(Edit tracking data)
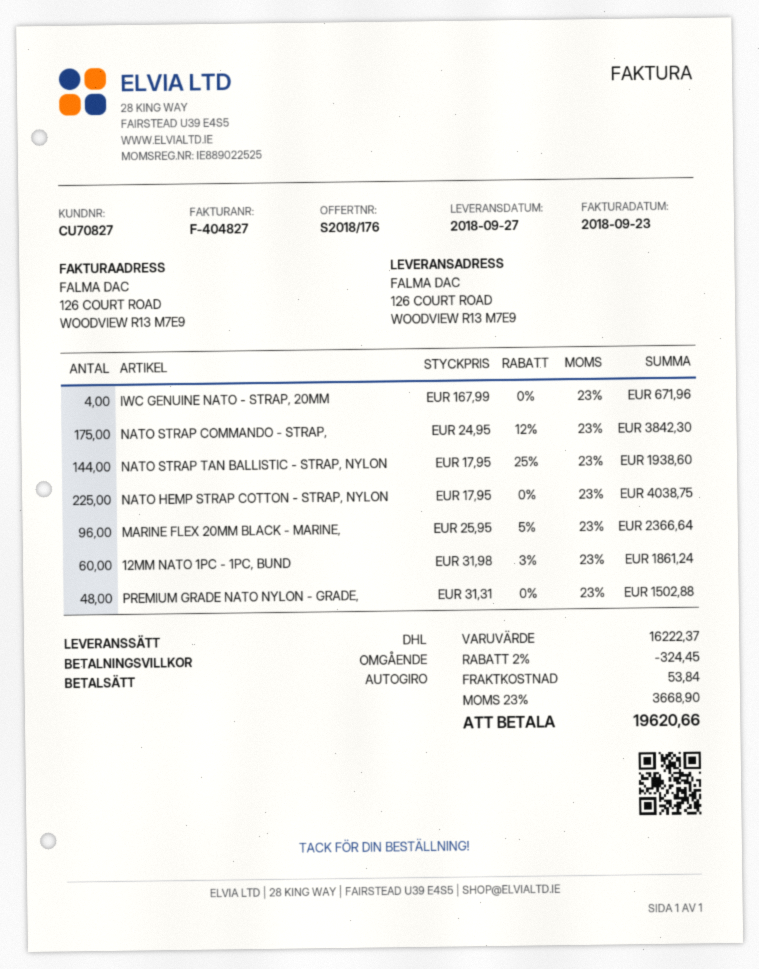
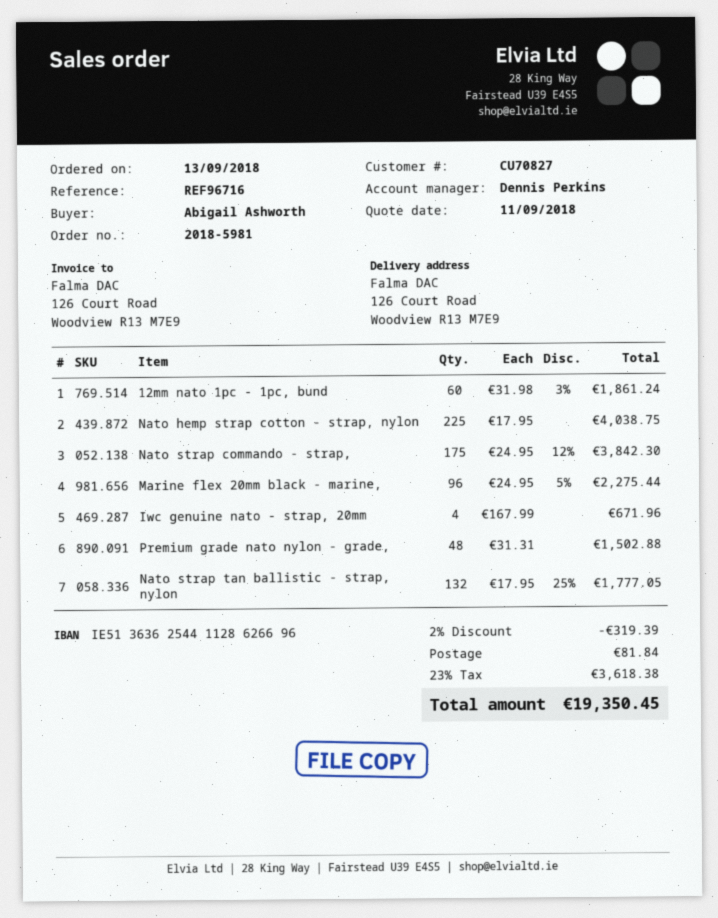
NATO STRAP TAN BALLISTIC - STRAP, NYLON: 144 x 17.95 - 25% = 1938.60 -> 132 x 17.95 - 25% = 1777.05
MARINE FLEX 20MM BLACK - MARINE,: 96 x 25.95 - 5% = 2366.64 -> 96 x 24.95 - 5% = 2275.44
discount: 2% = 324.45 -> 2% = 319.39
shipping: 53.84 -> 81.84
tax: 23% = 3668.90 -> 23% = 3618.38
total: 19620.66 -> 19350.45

--

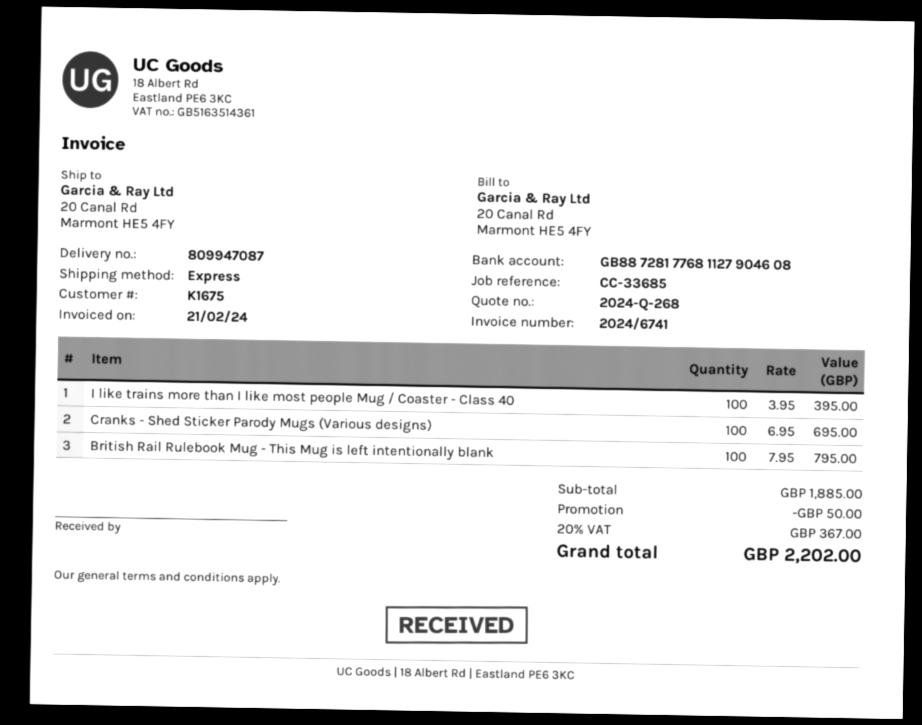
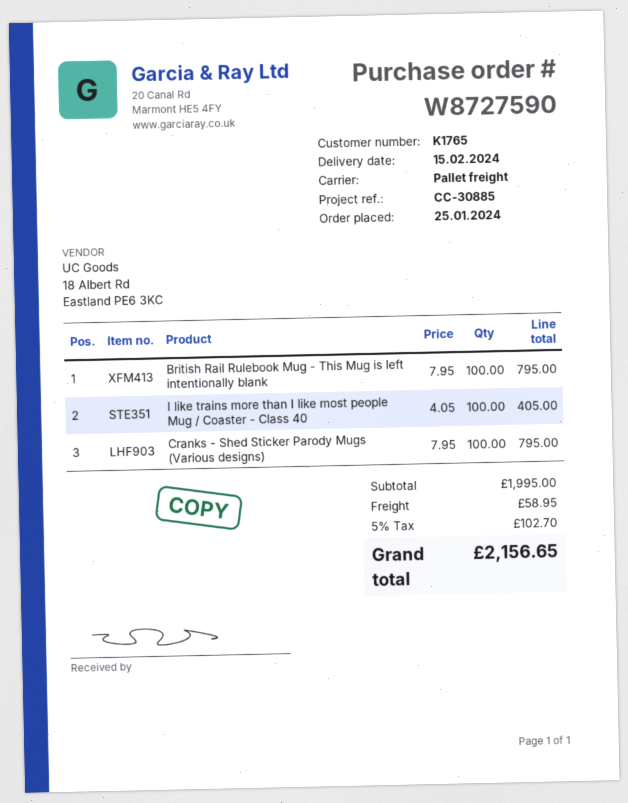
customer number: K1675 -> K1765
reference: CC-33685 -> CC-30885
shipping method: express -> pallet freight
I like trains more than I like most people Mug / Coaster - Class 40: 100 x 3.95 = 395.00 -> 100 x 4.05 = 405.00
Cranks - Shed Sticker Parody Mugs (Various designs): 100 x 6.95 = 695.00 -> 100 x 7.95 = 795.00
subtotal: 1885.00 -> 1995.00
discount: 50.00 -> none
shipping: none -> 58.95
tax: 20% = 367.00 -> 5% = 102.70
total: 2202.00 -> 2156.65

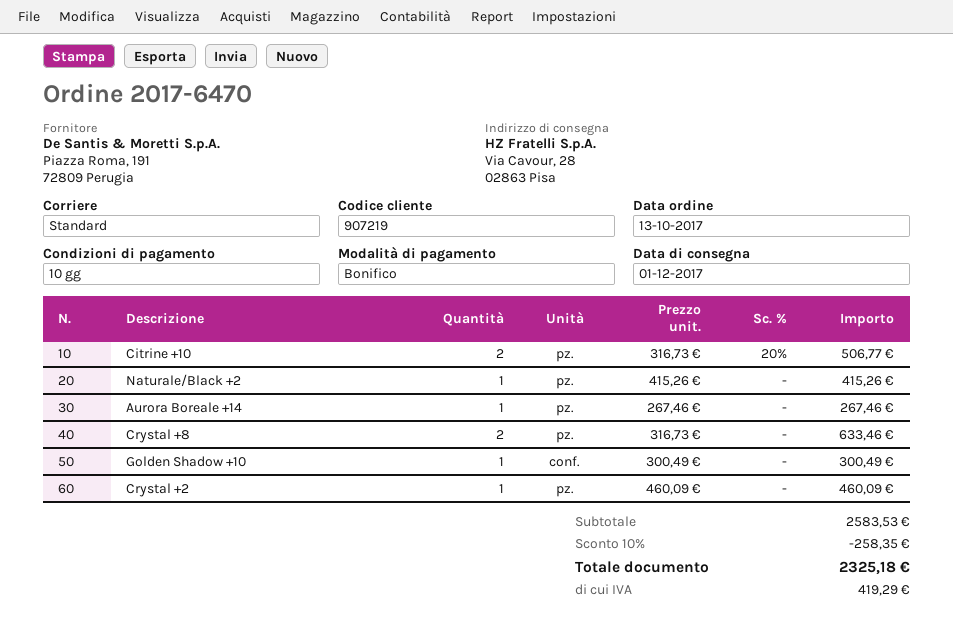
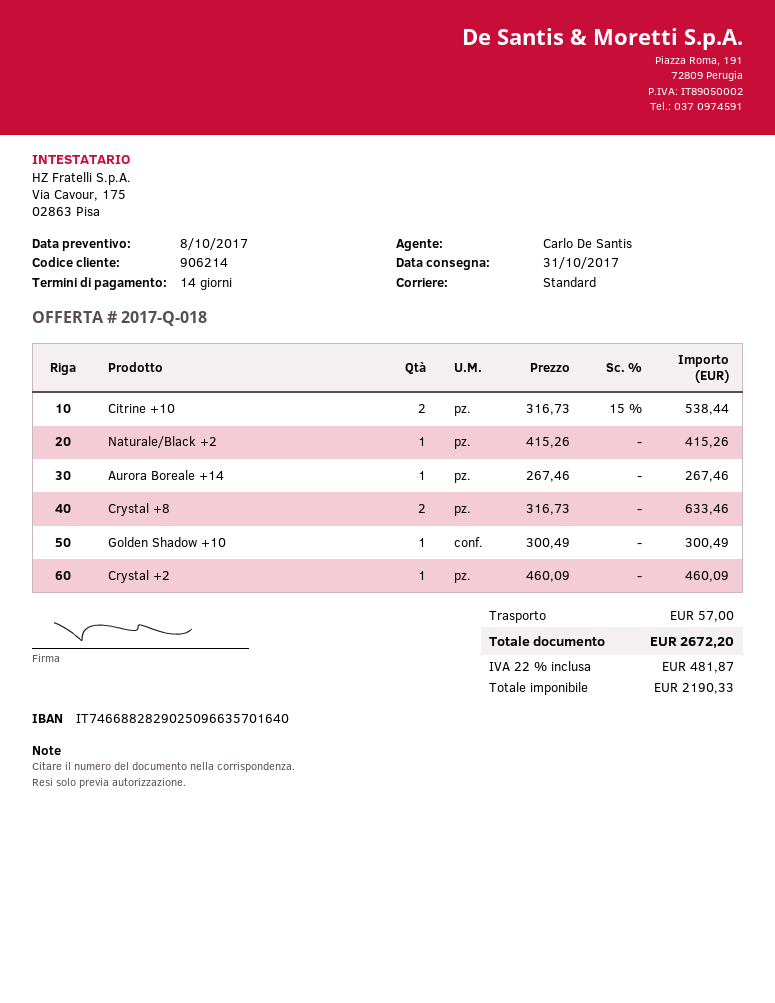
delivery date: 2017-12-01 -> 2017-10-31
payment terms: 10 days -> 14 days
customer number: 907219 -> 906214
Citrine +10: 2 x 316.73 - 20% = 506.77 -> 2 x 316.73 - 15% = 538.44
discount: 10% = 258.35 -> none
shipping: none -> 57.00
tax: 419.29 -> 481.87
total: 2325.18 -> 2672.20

__Task goal__:
Above are the records. Copy the lines beginning at the one that has "NATO STRAP TAN" and ending with the one that has "total: 19620.66 -> 19350.45", unchanged.

__Written reply__:
NATO STRAP TAN BALLISTIC - STRAP, NYLON: 144 x 17.95 - 25% = 1938.60 -> 132 x 17.95 - 25% = 1777.05
MARINE FLEX 20MM BLACK - MARINE,: 96 x 25.95 - 5% = 2366.64 -> 96 x 24.95 - 5% = 2275.44
discount: 2% = 324.45 -> 2% = 319.39
shipping: 53.84 -> 81.84
tax: 23% = 3668.90 -> 23% = 3618.38
total: 19620.66 -> 19350.45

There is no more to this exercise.